Quick Takeaways

  • Global foreign direct investments (FDI) have surpassed their pre-COVID levels, up 77%
  • “Developed” areas like Europe saw as much as an 80% increase, while still-developing areas saw closer to a 30% increase
  • In the United States, which is considered the “largest host economy” investments rose by a staggering 114%

Source: Global Foreign Direct Investment Rebounded Strongly in 202, but the Recovery is Highly Uneven (United Nations Conference of Trade and Development, Jan. 19, 2022)

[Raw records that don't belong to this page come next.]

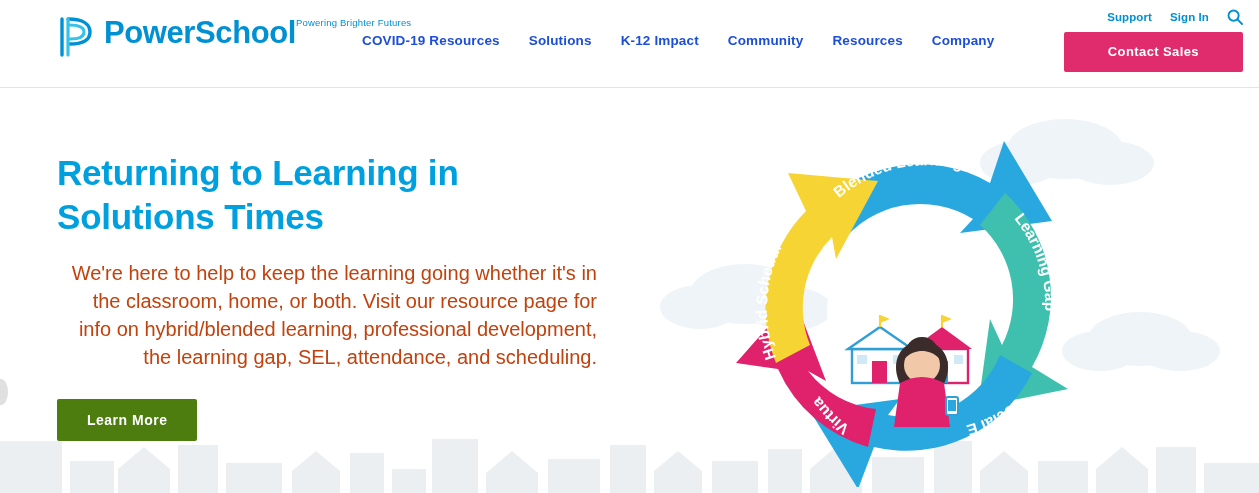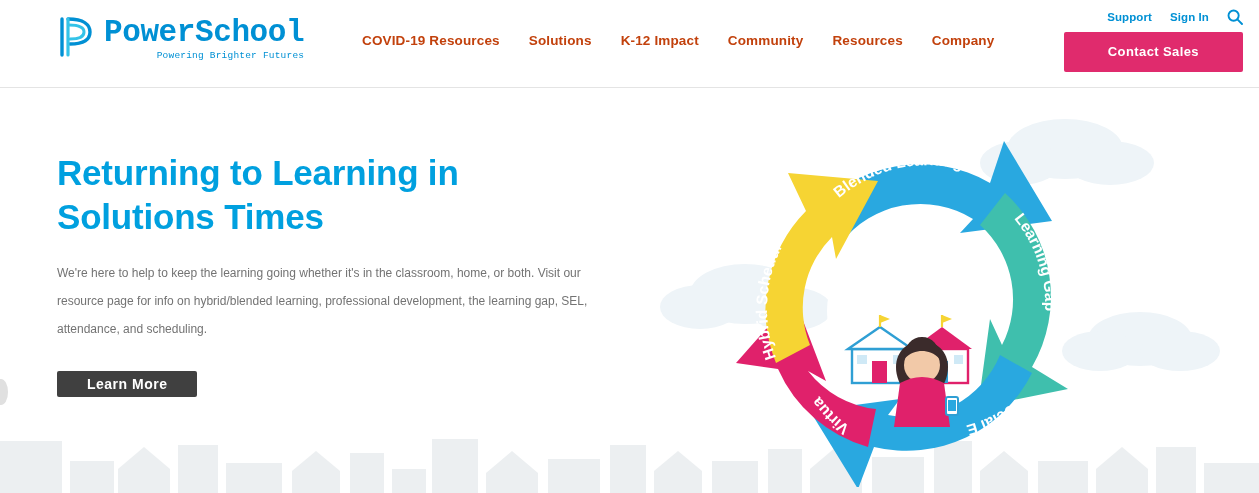"PowerSchool" .logo-text-wrap { flex-direction: column -> row; font-family: Liberation Mono, monospace -> none }
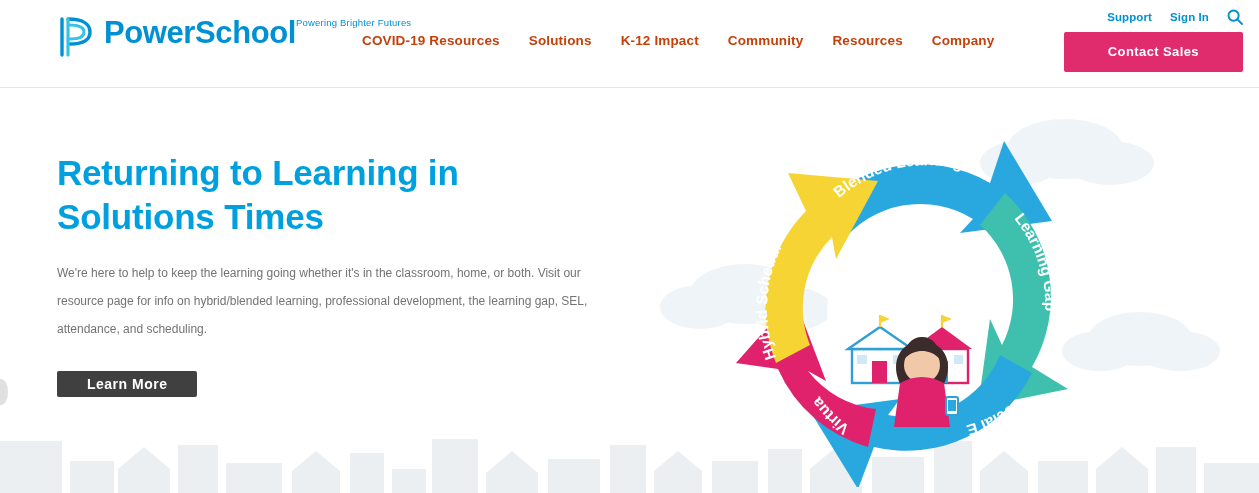"COVID-19 Resources" .nav a { color: #c2410c -> #1d4ed8 }
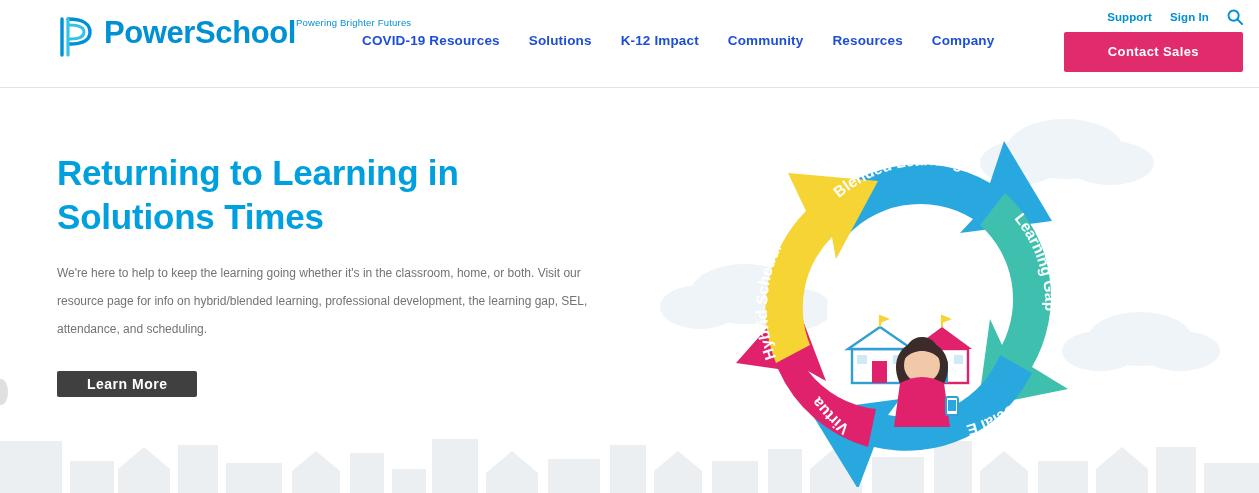"We're here to help to" .hero-body { color: #737373 -> #c2410c; font-size: 12px -> 20px; text-align: none -> right }
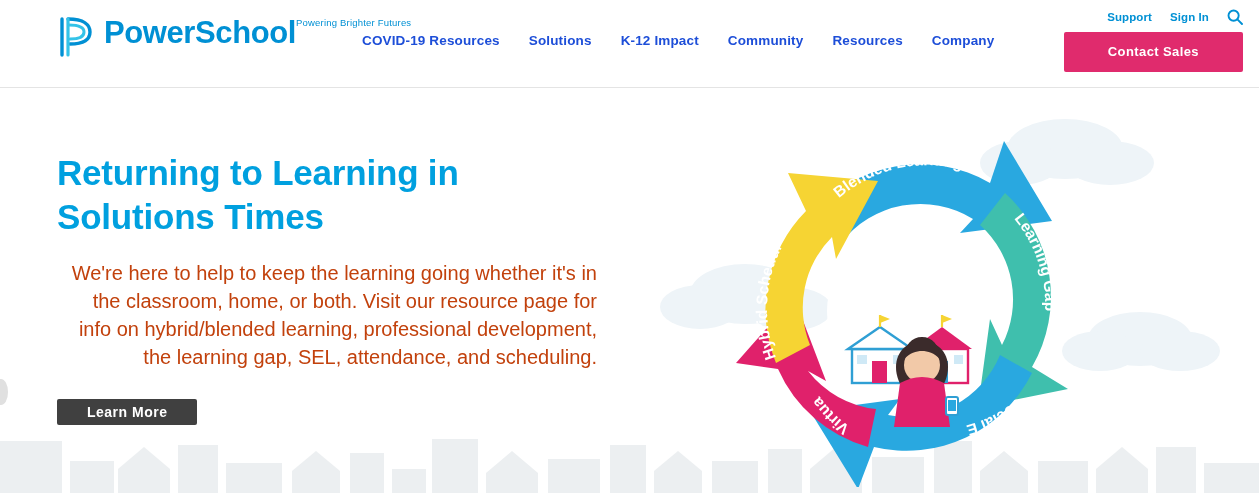"Learn More" .learn-btn { background: #404040 -> #4d7c0f; height: 26px -> 42px }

COVID-19 upended the foreign real estate market, but the opening of borders in many countries has created new demand in some interesting markets. In the United States, the Mountain West beat out last year’s sunbelt cities, with Salt Lake City, Boise, and Spokane taking the top three spots. The Carolinas and Florida continue to hold spots in the top ten, and secondary markets remain king, though California was noticeably missing from the list.

As foreign investors return to the United States, post-COVID trends are beginning to emerge. Like U.S. investors, secondary cities, the Mountain West and the Sun Belt are drawing a great deal of attention, but coastal areas like California, New York City, and Florida are still the top draw. However, foreign investors may face some major changes if President Biden’s Build Back Better Bill passes.

There are plenty of options for savvy U.S. investors looking to invest abroad. There are a great deal of Asian markets outside of China that are poised for growth, as well as many Central and South American cities. As always, Real Estate International Trusts (REITs) are a great way to diversify your portfolio!